Le Tribunal constitue une étape nécessaire pour la survie de la planète et de l’espèce humaine. En bref, nous avons besoin d’un tout autre mode de relation avec la nature. L’être humain n’est ni l’unique ni la meilleure espèce sur Terre. Notre sentiment de supériorité et de domination sur la nature a provoqué l’extinction de milliers d’espèces et a mis en danger notre existence même en tant qu’espèce. Nous devons passer d’un type de droit qui considère la nature comme un objet et une ressource physique à un autre type de droit dans lequel la nature est un sujet. En opposition au droit conventionnel « civilisé », ce droit a été appelé « sauvage » (Cullinan, 2003). Cette nouvelle conception de la loi implique une nouvelle compréhension et un nouvel objectif : créer des systèmes de gouvernance qui apportent simultanément un soutien aux humains et à la communauté du vivant tout entière. Ainsi, cette « loi sauvage » (wild law) retrouve le droit de préserver et de sauver ce qu’il y a de sauvage dans nos cœurs, et défend d’autres manières d’être et d’autres façons de faire ce qui est juste ; elle protège la nature sauvage et la liberté des communautés vivantes de s’autoréguler ; et elle accorde de l’importance à la créativité contenue dans la diversité, au lieu d’imposer l’uniformité (Berry, 2003).

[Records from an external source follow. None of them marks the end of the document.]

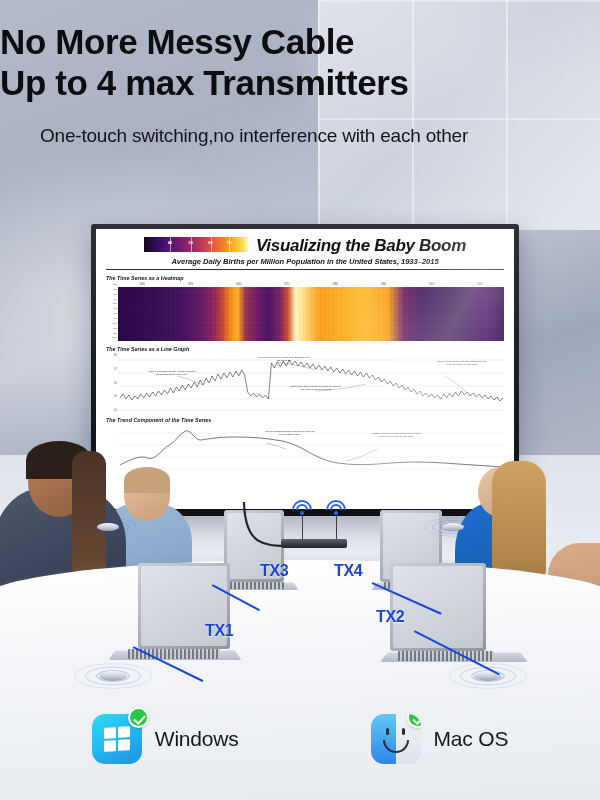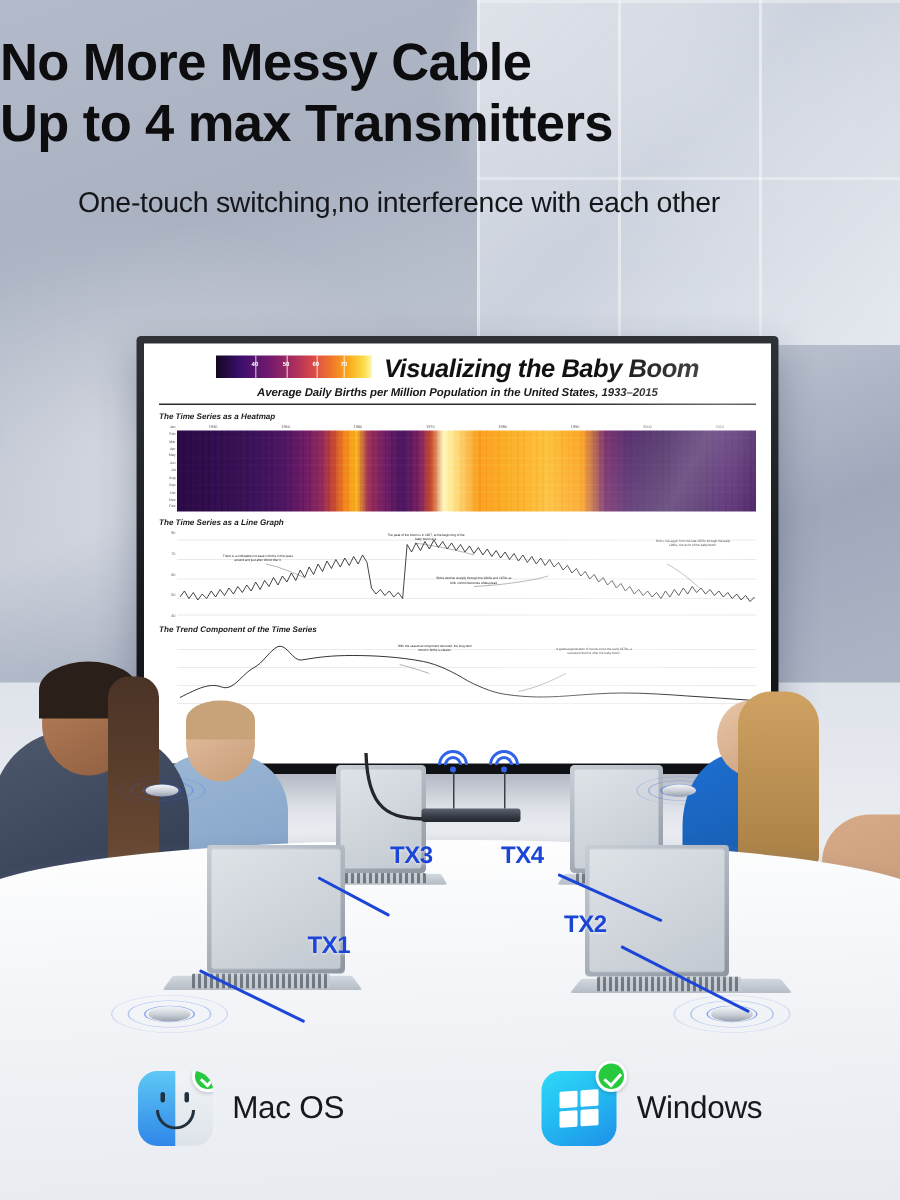--- a/index.html
+++ b/index.html
@@ -37,21 +37,21 @@
   
   .headline{
     position:absolute; left:0; top:22px; width:600px; text-align:left;
     z-index:40;
   }
   .hl-line{
     font-size:35px; font-weight:bold; color:#0d0d0f; line-height:1.16;
     letter-spacing:-.4px; white-space:nowrap;
   }
   .subhead{
-    position:absolute; left:12px; top:125px; width:508px; text-align:center;
+    position:absolute; left:0; top:125px; width:508px; text-align:center;
     font-size:19px; color:#14161a; letter-spacing:-.2px; z-index:40;
   }
 
   
   .tv{
     position:absolute; left:91px; top:224px; width:428px; height:292px; z-index:10;
   }
   .tv-bezel{
     position:absolute; inset:0;
     background:linear-gradient(180deg,#2e3136 0%,#191b1f 55%,#101114 100%);
@@ -487,37 +487,37 @@
   <div class="callout-label">TX1</div>
   <div class="callout-line" style="left:-72px; top:24px; width:78px; transform:rotate(26deg);"></div>
 </div>
 <div class="callout" style="left:376px; top:608px;">
   <div class="callout-label">TX2</div>
   <div class="callout-line" style="left:38px; top:22px; width:96px; transform:rotate(27deg);"></div>
 </div>
 
 <div class="os-row">
   <div class="os-item">
+    <div class="os-icon win">
+      <div class="win-logo">
+          <span></span>
+          <span></span>
+          <span></span>
+          <span></span>
+        </div>
+      <div class="check"></div>
+    </div>
+    <div class="os-label">Windows</div>
+  </div>
+  <div class="os-item">
     <div class="os-icon mac">
       <div class="mac-left"></div>
         <div class="mac-right"></div>
       <div class="mac-face">
         <div class="mac-eye" style="left:15px; top:14px;"></div>
         <div class="mac-eye" style="left:31px; top:14px;"></div>
         <div class="mac-smile"></div>
       </div>
       <div class="check"></div>
     </div>
     <div class="os-label">Mac OS</div>
   </div>
-  <div class="os-item">
-    <div class="os-icon win">
-      <div class="win-logo">
-          <span></span>
-          <span></span>
-          <span></span>
-          <span></span>
-        </div>
-      <div class="check"></div>
-    </div>
-    <div class="os-label">Windows</div>
-  </div>
 </div>
 
 </body></html>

Le droit sauvage, dont le détenteur et le législateur sont la nature elle-même et les êtres humains qui en font partie, exige que les humains descendent de leur piédestal afin de trouver leur place sur la planète, en s’affranchissant de ce qui est artificiel et superflu dans la vie, en acceptant leur propre animalité et, enfin, en réapprenant à vivre en harmonie avec le reste de la nature. Le Tribunal est l’un des espaces où cette transformation a lieu. C’est un premier pas vers la consolidation d’un Tribunal international des droits de la nature, conçu, contrôlé et respecté par tous les peuples de la planète.